**TASK REQUIREMENTS:** The records below must be copied in full; omit the images.

**DATA RECORDS:**
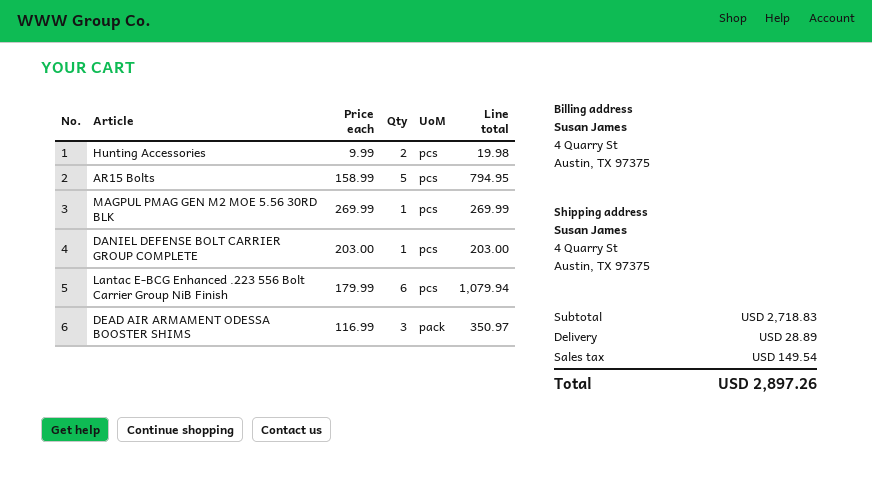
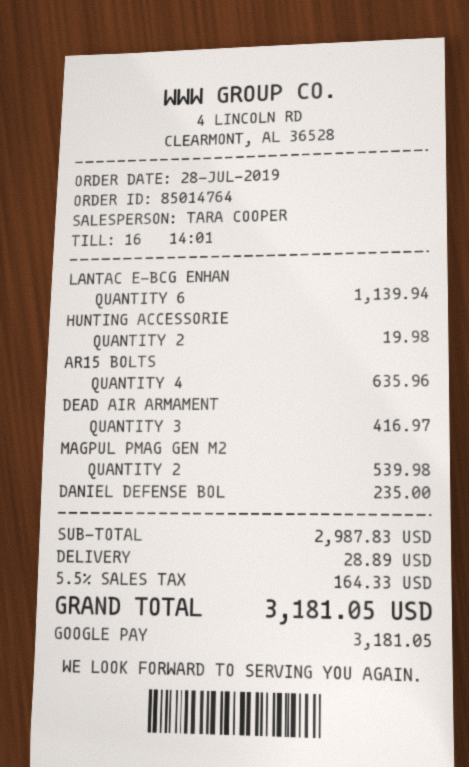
AR15 Bolts: 5 for 794.95 -> 4 for 635.96
MAGPUL PMAG GEN M2 MOE 5.56 30RD BLK: 1 for 269.99 -> 2 for 539.98
DANIEL DEFENSE BOLT CARRIER GROUP COMPLETE: 1 for 203.00 -> 1 for 235.00
Lantac E-BCG Enhanced .223 556 Bolt Carrier Group NiB Finish: 6 for 1079.94 -> 6 for 1139.94
DEAD AIR ARMAMENT ODESSA BOOSTER SHIMS: 3 for 350.97 -> 3 for 416.97
subtotal: 2718.83 -> 2987.83
tax: 149.54 -> 164.33
total: 2897.26 -> 3181.05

**WRITTEN ANSWER:**
AR15 Bolts: 5 for 794.95 -> 4 for 635.96
MAGPUL PMAG GEN M2 MOE 5.56 30RD BLK: 1 for 269.99 -> 2 for 539.98
DANIEL DEFENSE BOLT CARRIER GROUP COMPLETE: 1 for 203.00 -> 1 for 235.00
Lantac E-BCG Enhanced .223 556 Bolt Carrier Group NiB Finish: 6 for 1079.94 -> 6 for 1139.94
DEAD AIR ARMAMENT ODESSA BOOSTER SHIMS: 3 for 350.97 -> 3 for 416.97
subtotal: 2718.83 -> 2987.83
tax: 149.54 -> 164.33
total: 2897.26 -> 3181.05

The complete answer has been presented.